2004 film by Peter Berg

Friday Night Lights is a 2004 American sports drama film directed by Peter Berg, who co-wrote the screenplay with David Aaron Cohen. It is based on the 1990 book by H. G. Bissinger. The film follows the coach and players of a high school football team in Odessa, Texas. The film followed the story of the 1988 Permian High School Panthers football team as they made a run towards the state championship.

Friday Night Lights was released by Universal Pictures on October 8, 2004. The film received positive reviews from critics and grossed $62 million against a $30 million budget. A television series of the same name premiered on October 3, 2006, on NBC. The film won the Best Sports Movie ESPY Award and was ranked number 37 on Entertainment Weeklys list of the Best High School Movies.

==Plot==
As preseason practice begins for the Permian High School football team in August 1988, the football-crazed town of Odessa, Texas, has high expectations for the players and their coach Gary Gaines to win a state championship with their blue chip running back James "Boobie" Miles. The quarterback, Mike Winchell, runs under the expectation of handing off the ball to Miles on most plays. Fullback Don Billingsley struggles with his ball handling and is abused by his alcoholic father, Charles, who won a state championship with Permian in his youth. The players frequently party as a way of coping with the pressures of Odessa's high expectations.

In the season opener against the Marshall Bulldogs, the Permian Panthers make the game a blowout and Miles displays his best abilities in front of several scouts from prestigious universities. Gaines intends to bench Miles in the waning minutes but keeps him in after third-stringer Chris Comer accidentally misplaces his helmet, making him unprepared to go in.

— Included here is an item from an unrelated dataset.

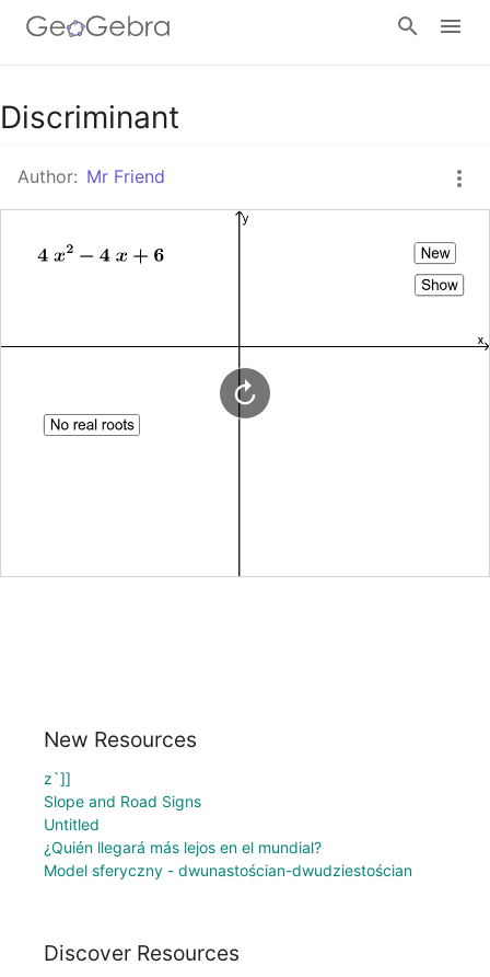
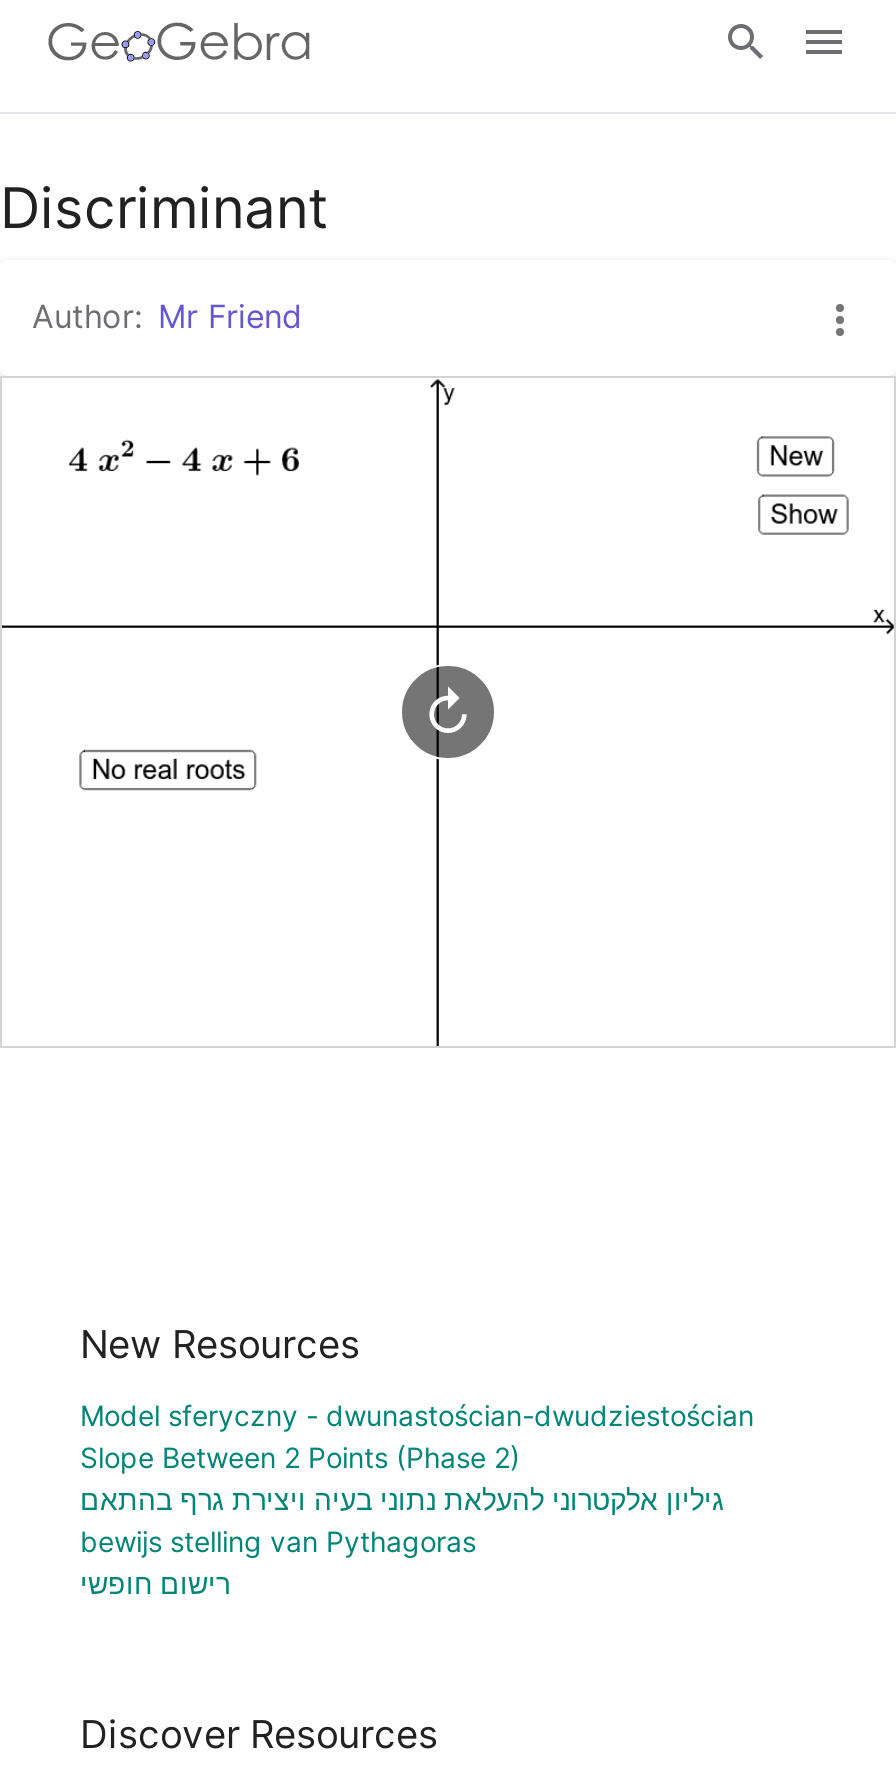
[44,769,322,856] z`]] | Slope and Road Signs | Untitled | ¿Quién llegará más lejos en el mundial? -> none
moved [44,861,412,879] -> [80,1398,754,1432]: Model sferyczny - dwunastościan-dwudziestościan
none -> [80,1440,724,1600] Slope Between 2 Points (Phase 2) | גיליון אלקטרוני להעלאת נתוני בעיה ויצירת גרף בהתאם | bewijs stelling van Pythagoras | רישום חופשי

Miles is sent in but severely tears his ACL after being tackled at the knee on the ensuing play. After the incident, Gaines endures intense public backlash from the town for keeping Miles in. In the next game, at the start of district play, Permian gets blown out as Winchell struggles with consistency in his increased role. However, after the Panthers fall behind by 14 in the next game, Comer comes into the game after the second-string running back gets injured and helps Winchell and Billingsley get Permian's offense rolling again, leading them to a comeback win. Despite their small size, Permian's defense proves to be stout under the leadership of safety Brian Chavez and linebacker Ivory Christian, and the Panthers embark on a five-game winning streak.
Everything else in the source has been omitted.